Dataset records:
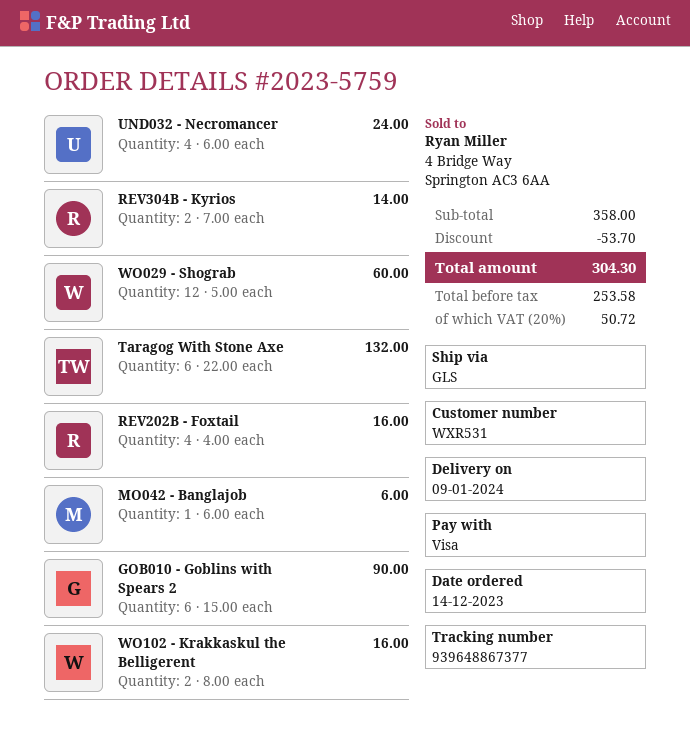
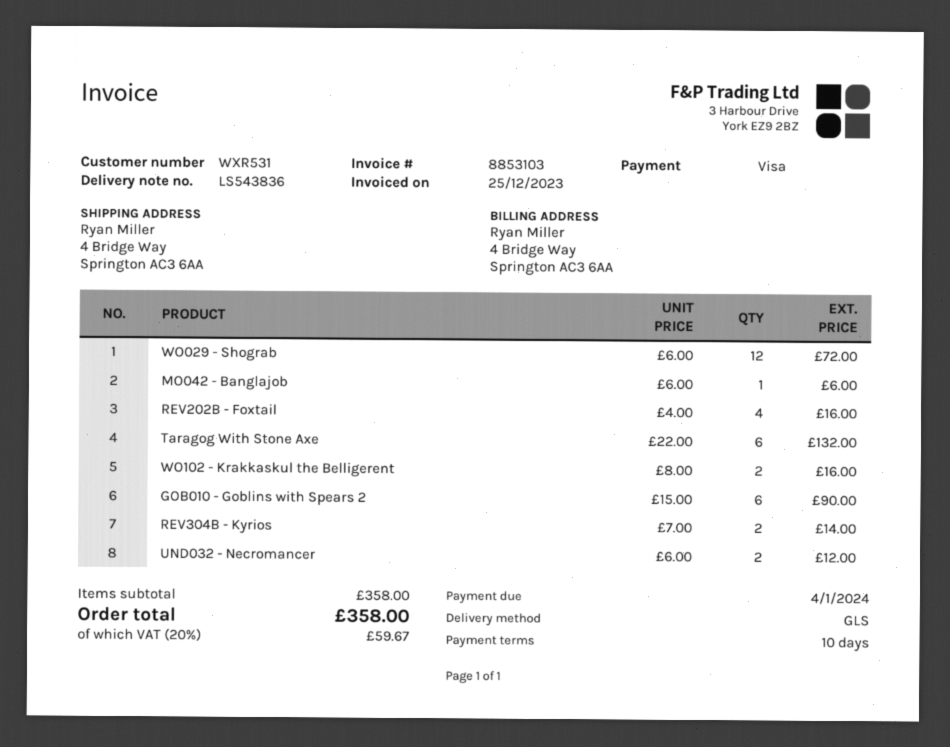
UND032 - Necromancer: 4 x 6.00 = 24.00 -> 2 x 6.00 = 12.00
WO029 - Shograb: 12 x 5.00 = 60.00 -> 12 x 6.00 = 72.00
discount: 53.70 -> none
tax: 20% = 50.72 -> 20% = 59.67
total: 304.30 -> 358.00

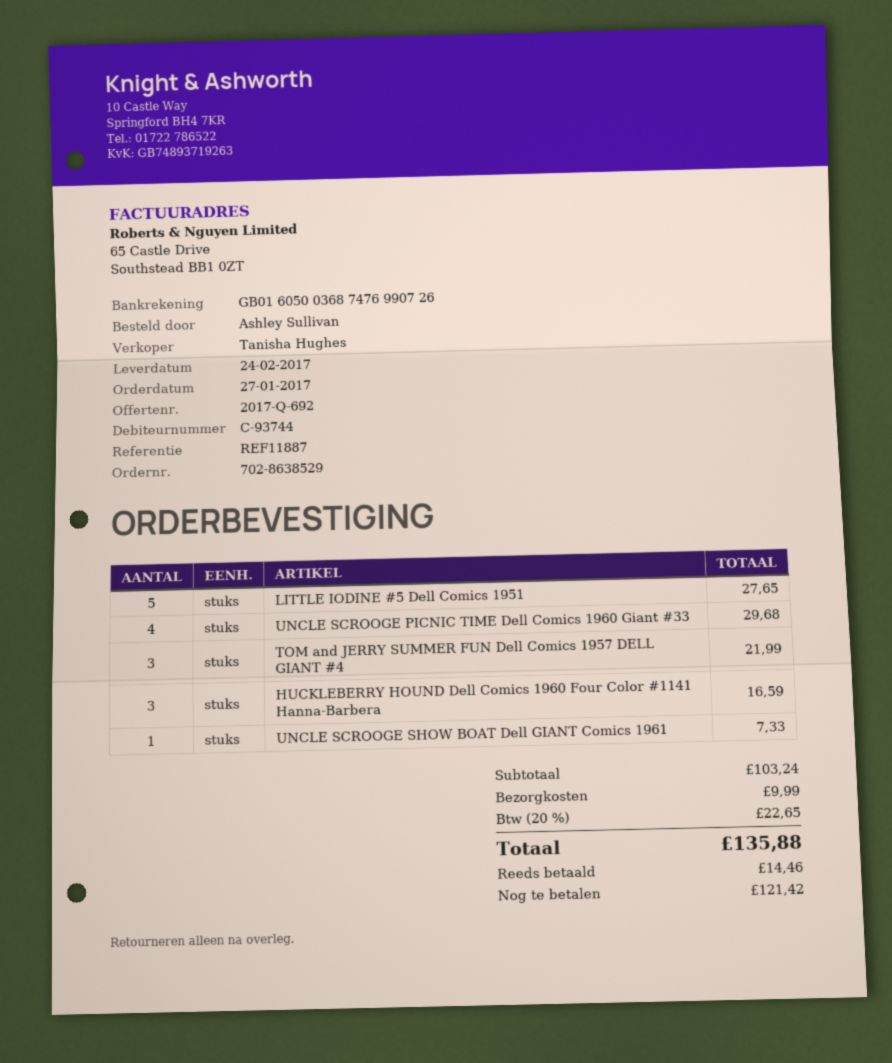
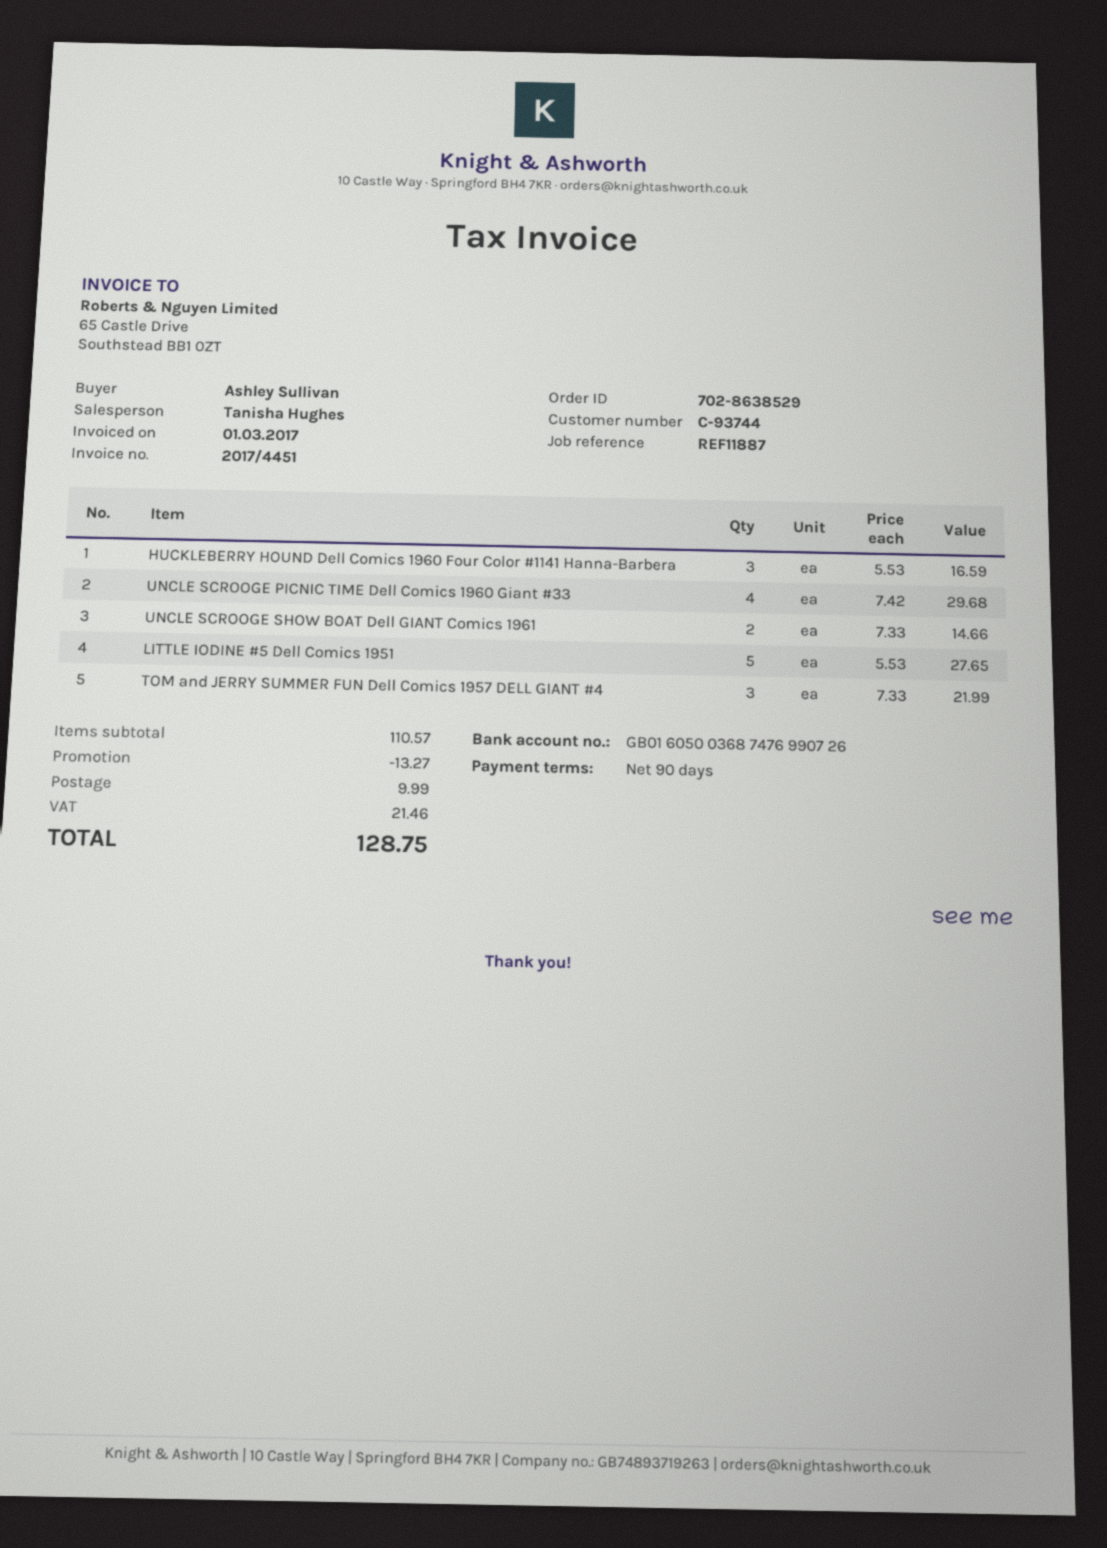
UNCLE SCROOGE SHOW BOAT Dell GIANT Comics 1961: 1 for 7.33 -> 2 for 14.66
subtotal: 103.24 -> 110.57
discount: none -> 13.27
tax: 22.65 -> 21.46
total: 135.88 -> 128.75

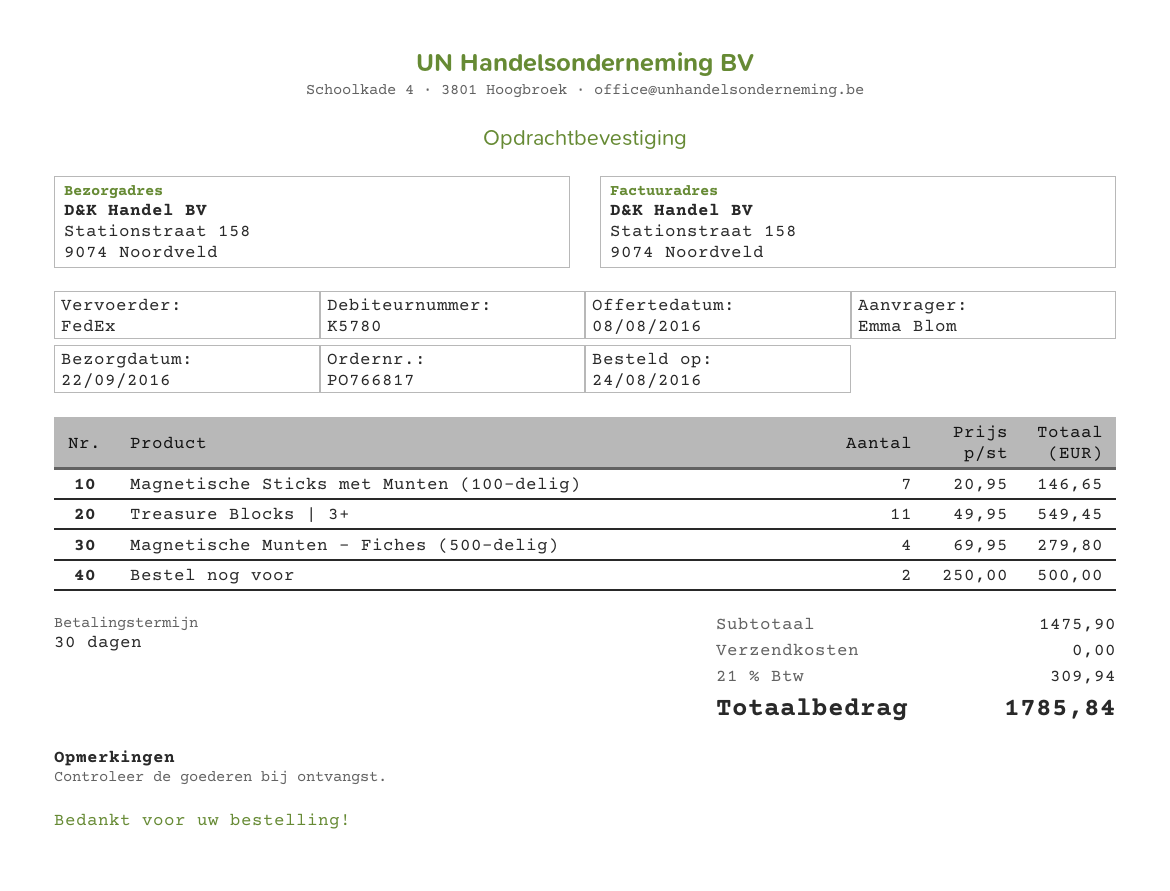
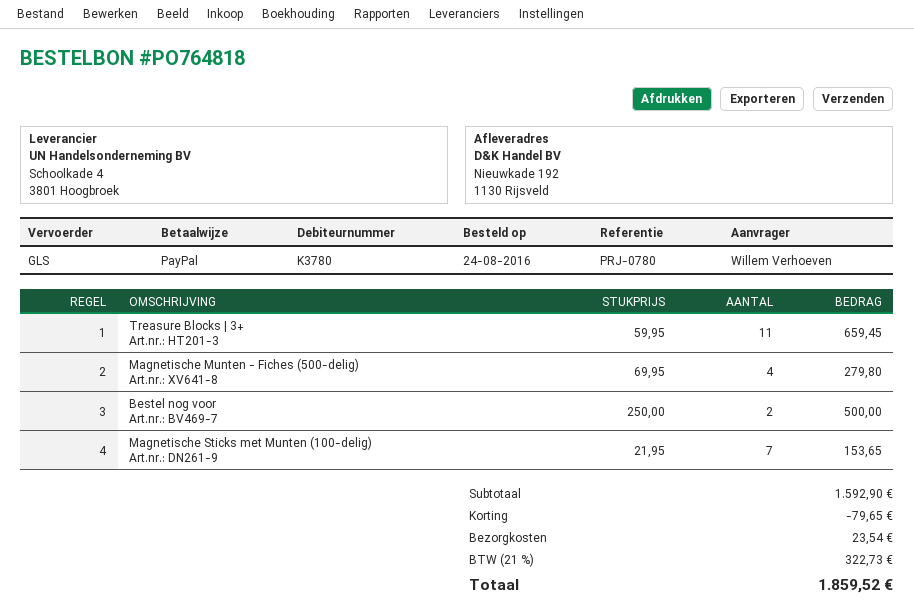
order number: PO766817 -> PO764818
customer number: K5780 -> K3780
ordered by: Emma Blom -> Willem Verhoeven
shipping method: FedEx -> GLS
ship to: Stationstraat 158, 9074 Noordveld -> Nieuwkade 192, 1130 Rijsveld
Magnetische Sticks met Munten (100-delig): 7 x 20.95 = 146.65 -> 7 x 21.95 = 153.65
Treasure Blocks | 3+: 11 x 49.95 = 549.45 -> 11 x 59.95 = 659.45
subtotal: 1475.90 -> 1592.90
discount: none -> 79.65
shipping: 0.00 -> 23.54
tax: 21% = 309.94 -> 21% = 322.73
total: 1785.84 -> 1859.52

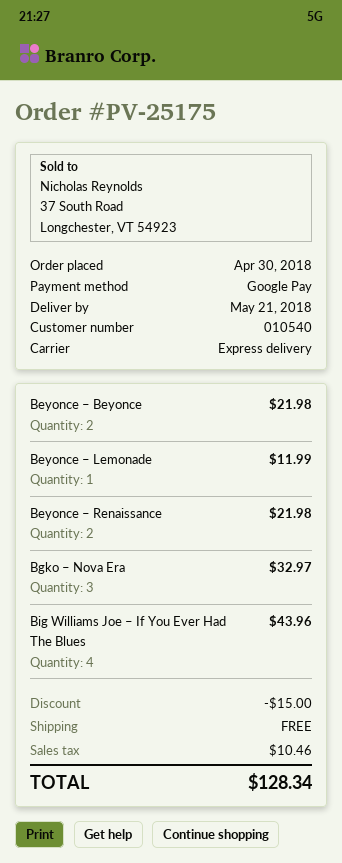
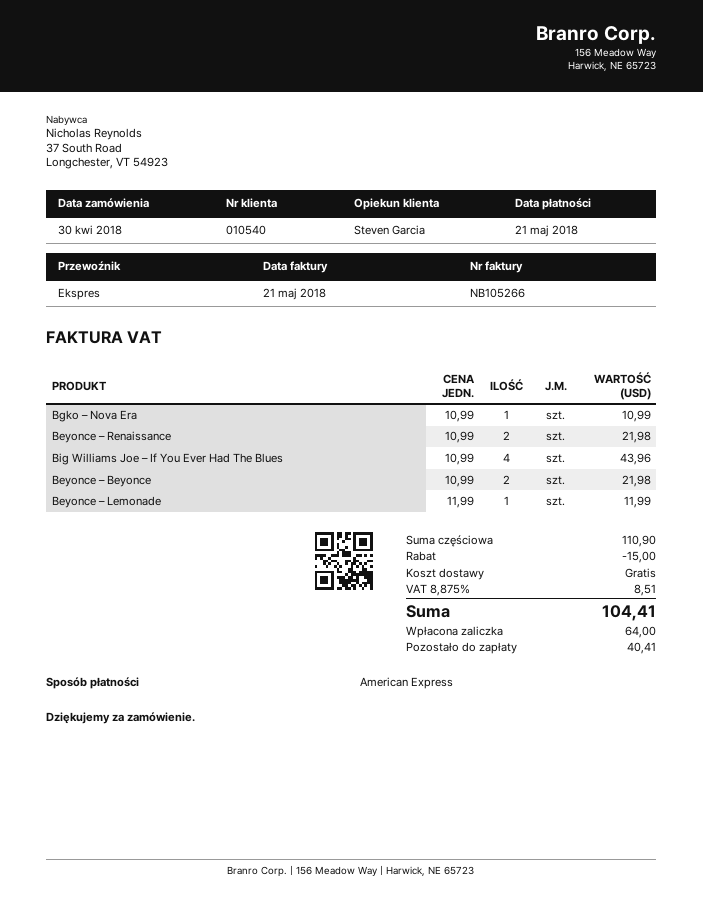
payment method: Google Pay -> American Express
Bgko – Nova Era: 3 for 32.97 -> 1 for 10.99
tax: 10.46 -> 8.51
total: 128.34 -> 104.41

§ **Exercise details**:
Whenever the word "number" shows up in a line above, copy that line.

§ **Output**:
order number: PO766817 -> PO764818
customer number: K5780 -> K3780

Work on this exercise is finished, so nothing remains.